The code that was run was the following (this is code for example purposes):

(function testing(){
  var obj = {
    add
  }
  function add(a, b) {
    var result = a + b
    return result.split('')
  }
  var stringResult = obj.add("1", "2")
  var result = obj.add(1, 2)
})()

I will come back to this code in the call stack section, let us first see what the types of error can be.

Types of error messages

The first thing that indicates you that something is wrong with your code is the (in)famous error message that the one we saw just moments ago, it usually appears on your console (being developer tools of the browser, terminal or whatever else you are using).

For those already used to programming, reading an error message is like second nature, for everybody else, is something you learn either you like it or not so might as well talk a bit about each of them.

Reference errors

This is as simple as when you try to use a variable that is not yet declared you get this type os errors.

console.log(foo) // Uncaught ReferenceError: foo is not defined

This is also a common thing when using const and let, they are hoisted like var and function but there is a time between the hoisting and being declared so when you try to access them a reference error occurs, the fact that this happens to let and const is called Temporal Dead Zone (TDZ).

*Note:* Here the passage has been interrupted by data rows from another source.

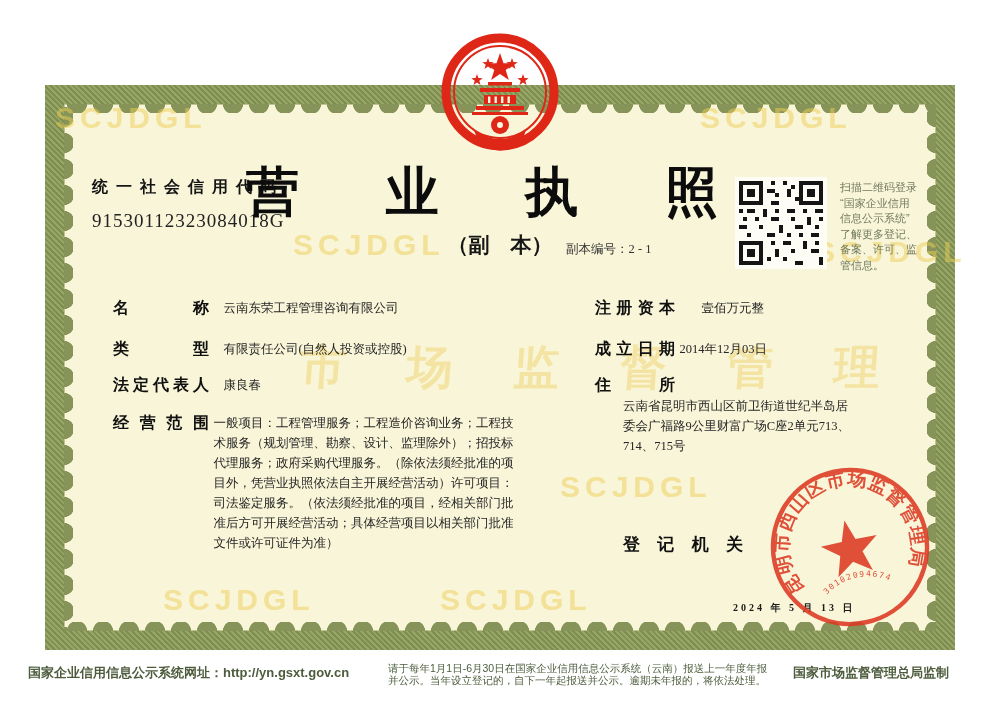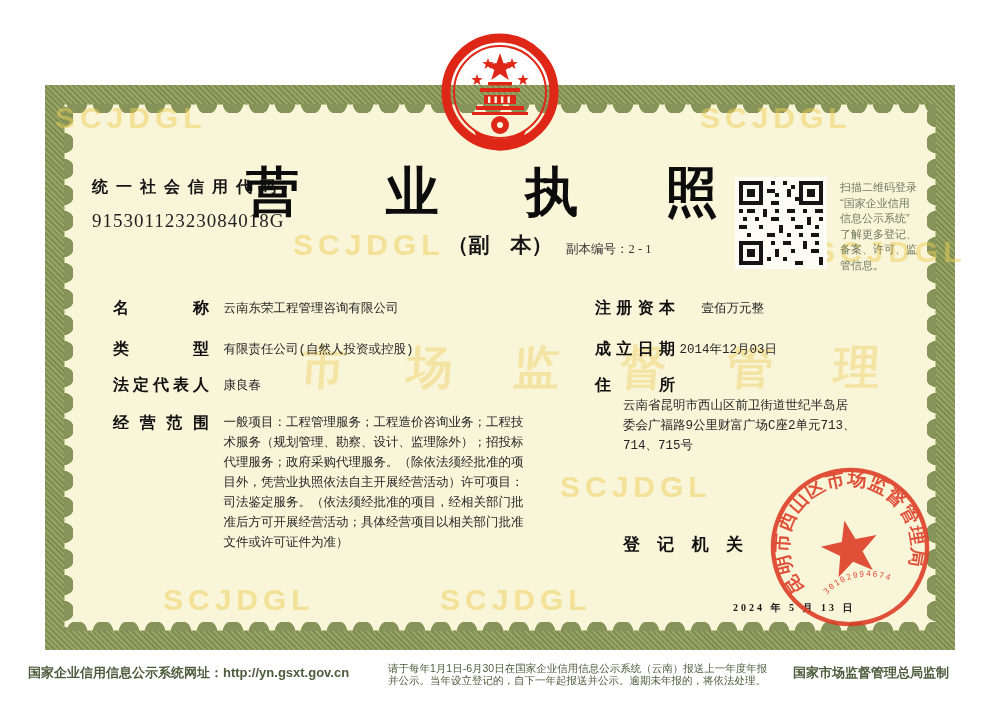--- a/index.html
+++ b/index.html
@@ -25,7 +25,7 @@
   .lab{font-weight:700;color:#101010;font-size:16px;display:inline-block;
        text-align:justify;text-align-last:justify;vertical-align:top;letter-spacing:0;}
   .w96{width:96px}.w80{width:80px}.w120{width:120px;letter-spacing:0;}
-  .val{font-family:Liberation Mono, monospace;color:#262626;
+  .val{font-family:Liberation Serif, serif;color:#262626;
        font-size:12.5px;line-height:20px;}
   .pre{white-space:pre-line;}
   .cc-label{font-weight:700;font-size:16px;letter-spacing:8px;color:#141414;}

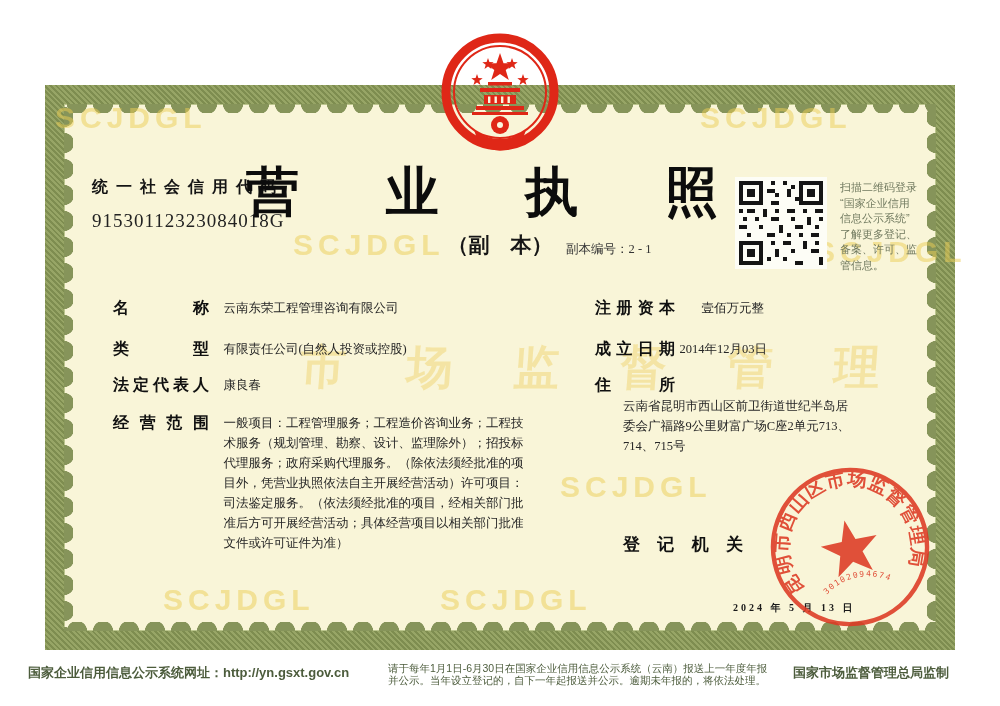--- a/index.html
+++ b/index.html
@@ -109,7 +109,7 @@
   </div>
   <div class="abs" style="left:68px;top:328px">
     <span class="lab w96">经营范围</span>
-    <span class="val" style="display:inline-block;width:308px;margin-left:10px">一般项目：工程管理服务；工程造价咨询业务；工程技术服务（规划管理、勘察、设计、监理除外）；招投标代理服务；政府采购代理服务。（除依法须经批准的项目外，凭营业执照依法自主开展经营活动）许可项目：司法鉴定服务。（依法须经批准的项目，经相关部门批准后方可开展经营活动；具体经营项目以相关部门批准文件或许可证件为准）</span>
+    <span class="val" style="display:inline-block;width:308px;">一般项目：工程管理服务；工程造价咨询业务；工程技术服务（规划管理、勘察、设计、监理除外）；招投标代理服务；政府采购代理服务。（除依法须经批准的项目外，凭营业执照依法自主开展经营活动）许可项目：司法鉴定服务。（依法须经批准的项目，经相关部门批准后方可开展经营活动；具体经营项目以相关部门批准文件或许可证件为准）</span>
   </div>
 
   <div class="abs" style="left:550px;top:213px">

foo = 'Hello' // Uncaught ReferenceError: foo is not defined
let foo

Whatever you are using (var, let or const) the fix is as simple has declaring the variable before any declaration is made.

let foo;
foo = 'Hello'

Syntax errors

I know it’s in the name of the errors, but like it says itself, this occurs when you have something that cannot be parsed in terms of syntax, like when you try to parse an invalid object using JSON.parse.

JSON.parse( {'foo': 'bar'} ) // Uncaught SyntaxError: Unexpected token o in JSON at position 1

This can be solved by just fixing the syntax, in this case the object should be a JSON.

JSON.parse('{"foo":"bar"}')

Some syntax errors like sending a trailing comma when calling a function are handled without error by most recent browsers, but older ones you have to be careful.

Range errors

Try to manipulate an object with some kind of length and give it an invalid length and this kind of errors will show up.

var foo= []
foo.length = foo.length -1 // Uncaught RangeError: Invalid array length

An array for instance cannot have a negative length, why would you mess with the array length? Some people use it to set an array to empty, something of the likes of:

var foo = [0, 0]
foo.length = foo.length - 2 // (or foo.length - foo.length)
foo // would log [] instead of [0, 0]

I prefer not to mutate my variables whenever possible (making them constants and not variables) but this is a method that is available and now you know it.

Type errors

Like the name indicates, this types of errors show up when the types (number, string and so on) you are trying to use or access are incompatible, like accessing a property in an undefined type of variable.

var foo = {}
foo.bar // undefined
foo.bar.baz // Uncaught TypeError: Cannot read property 'baz' of undefined

This is probably the most frequent error in JS, trying to access a property/method thinking that bar is of the type object when in reality, since it hasn’t been declared yet, it’s undefined which doesn’t have any baz available.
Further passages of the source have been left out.